(Beginning of Extracted entries)

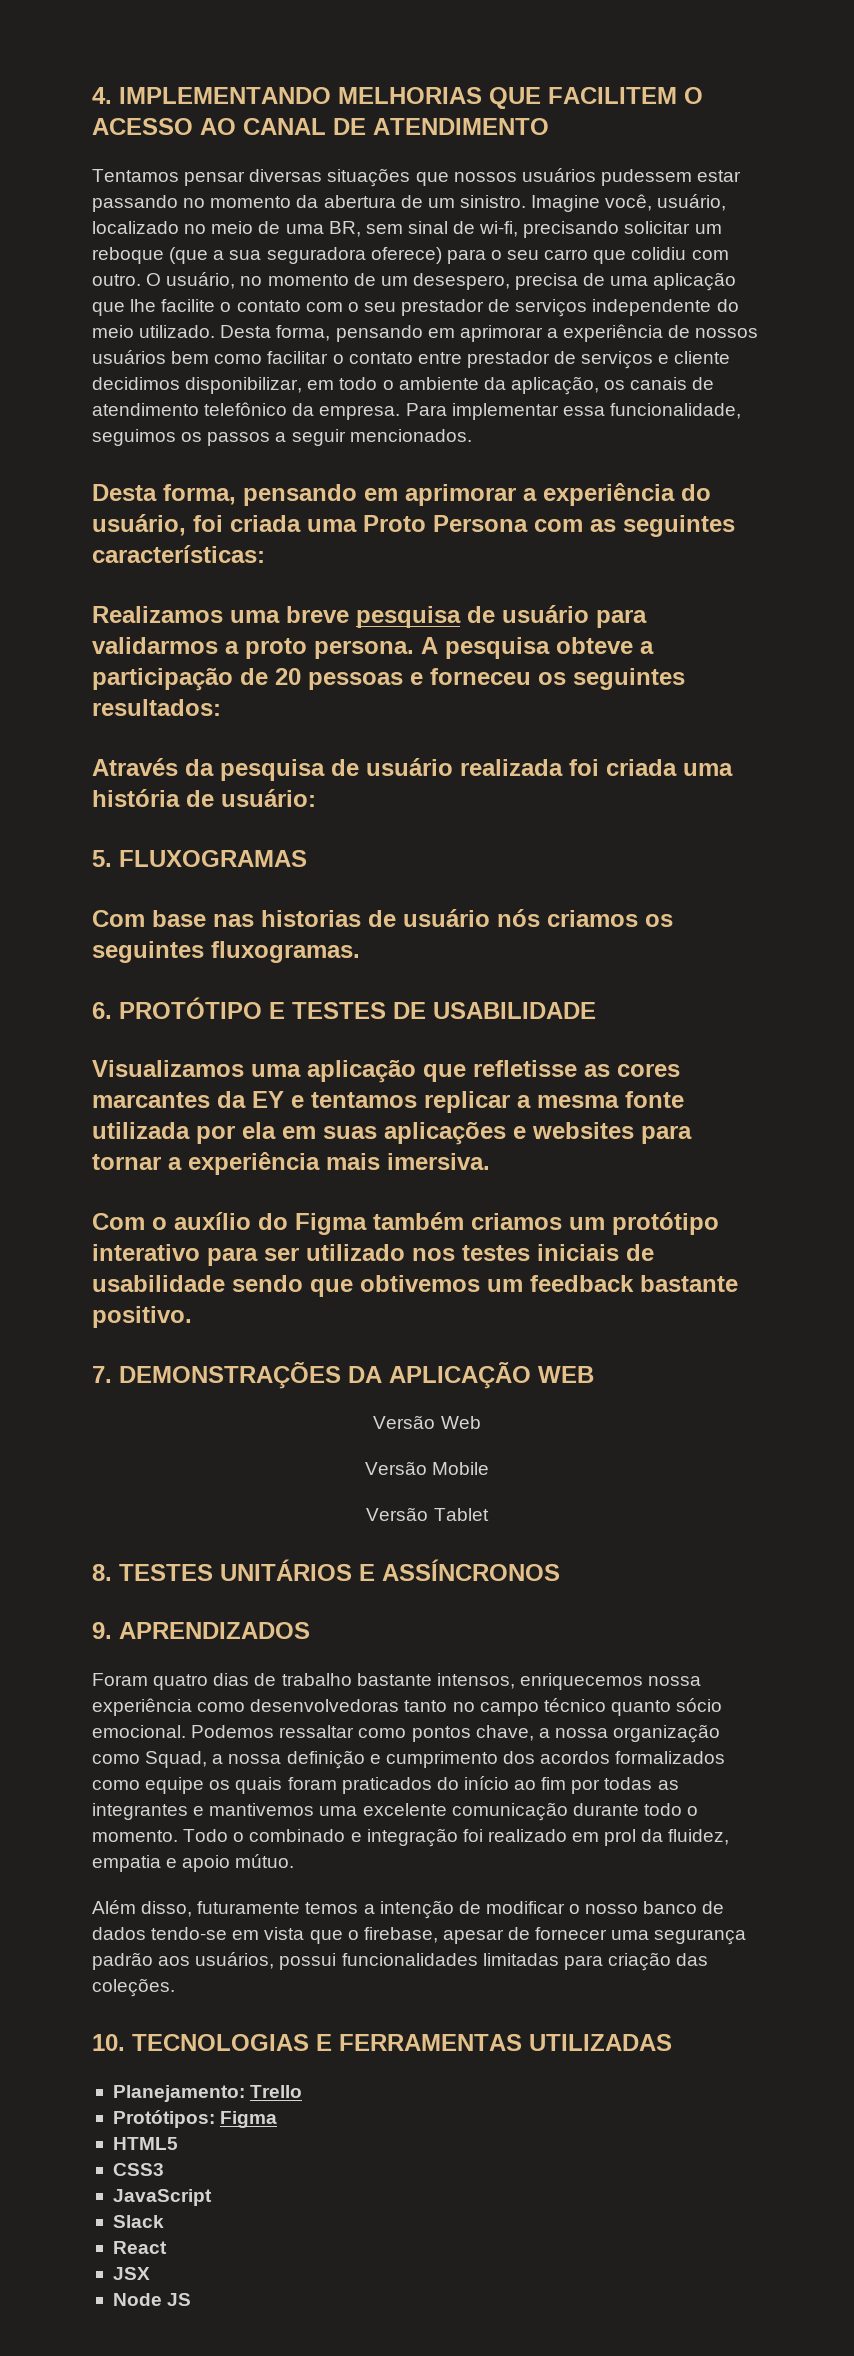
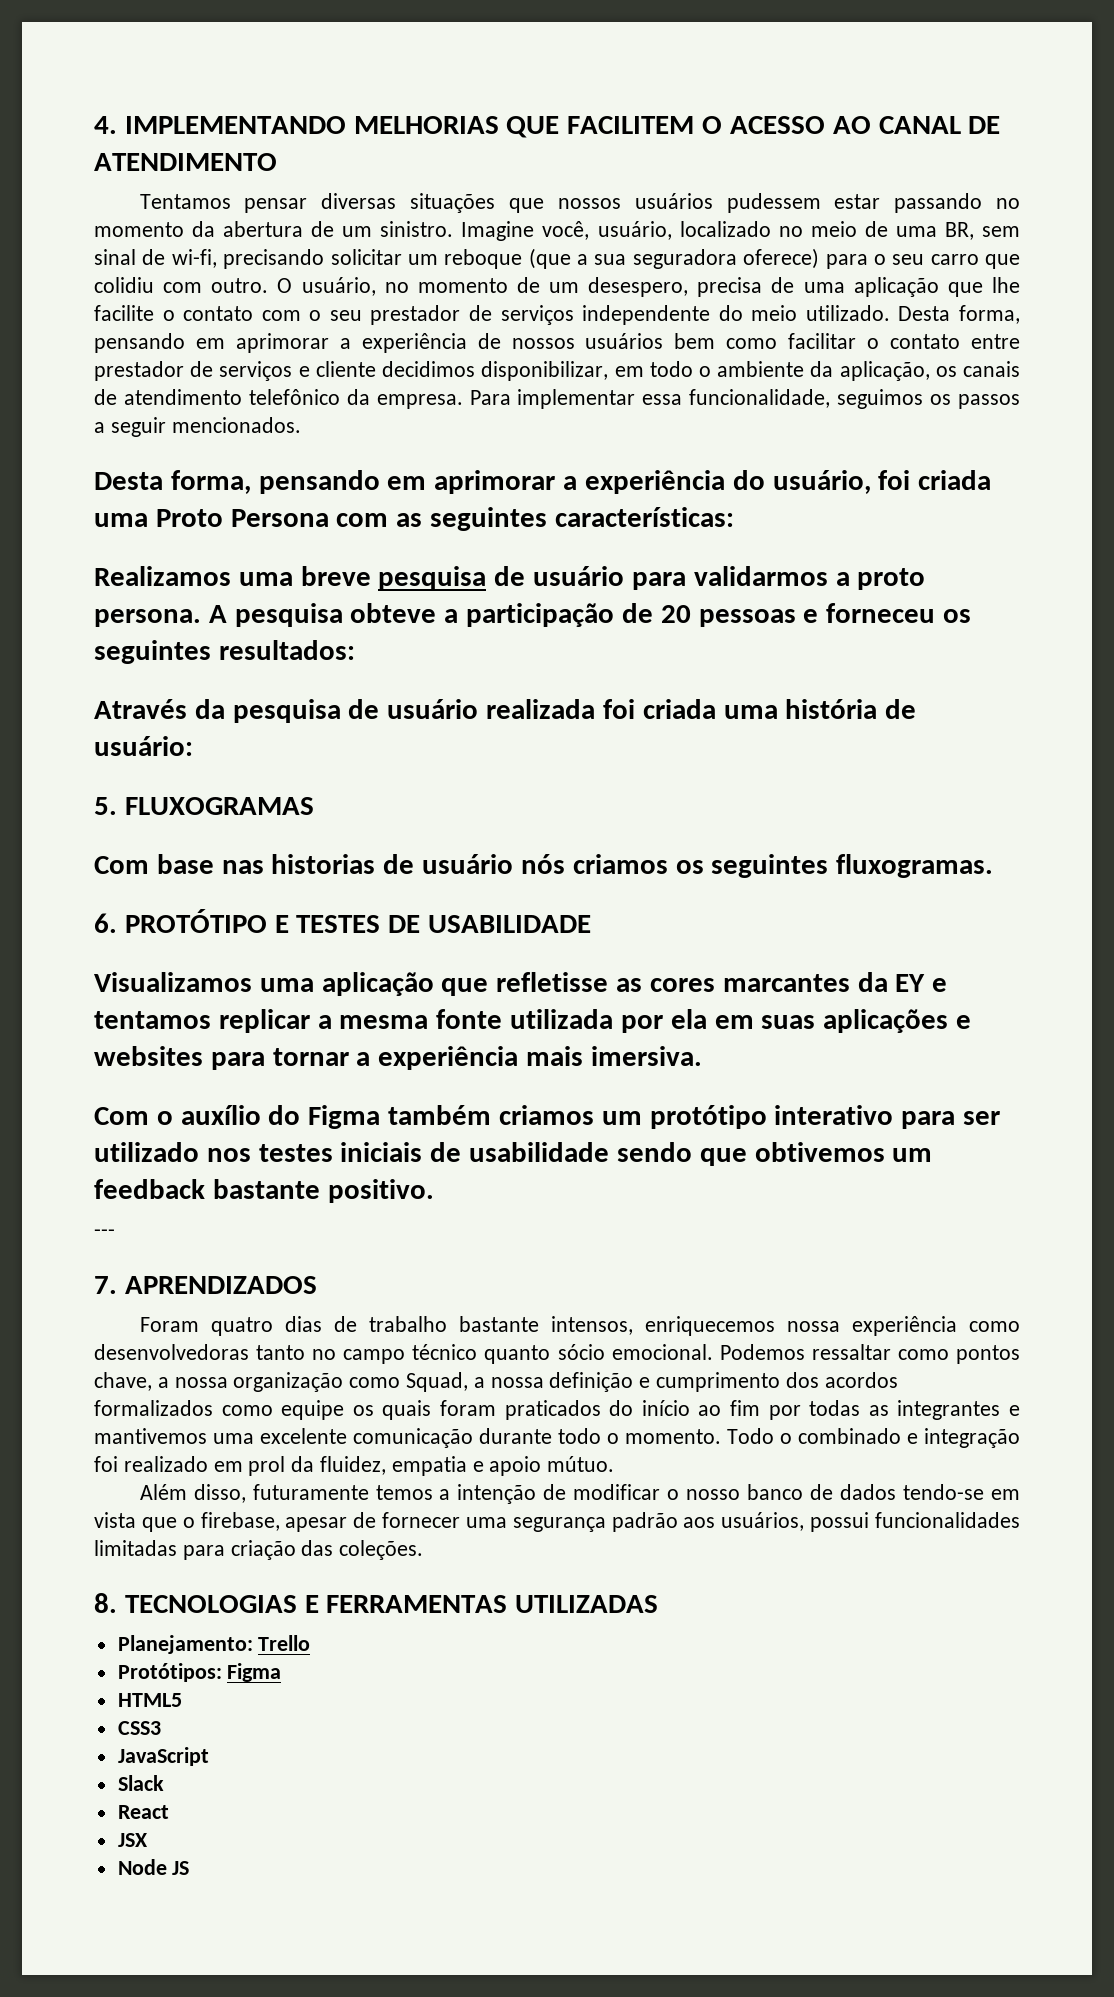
+ ---
- 7. DEMONSTRAÇÕES DA APLICAÇÃO WEB
- Versão Web
- Versão Mobile
- Versão Tablet
- 8. TESTES UNITÁRIOS E ASSÍNCRONOS
- 9. APRENDIZADOS
+ 7. APRENDIZADOS
- 10. TECNOLOGIAS E FERRAMENTAS UTILIZADAS
+ 8. TECNOLOGIAS E FERRAMENTAS UTILIZADAS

(End of Extracted entries)

▶ _Work order_
Omitting the images, output each record precisely as written.

▶ _Finished exercise_
+ ---
- 7. DEMONSTRAÇÕES DA APLICAÇÃO WEB
- Versão Web
- Versão Mobile
- Versão Tablet
- 8. TESTES UNITÁRIOS E ASSÍNCRONOS
- 9. APRENDIZADOS
+ 7. APRENDIZADOS
- 10. TECNOLOGIAS E FERRAMENTAS UTILIZADAS
+ 8. TECNOLOGIAS E FERRAMENTAS UTILIZADAS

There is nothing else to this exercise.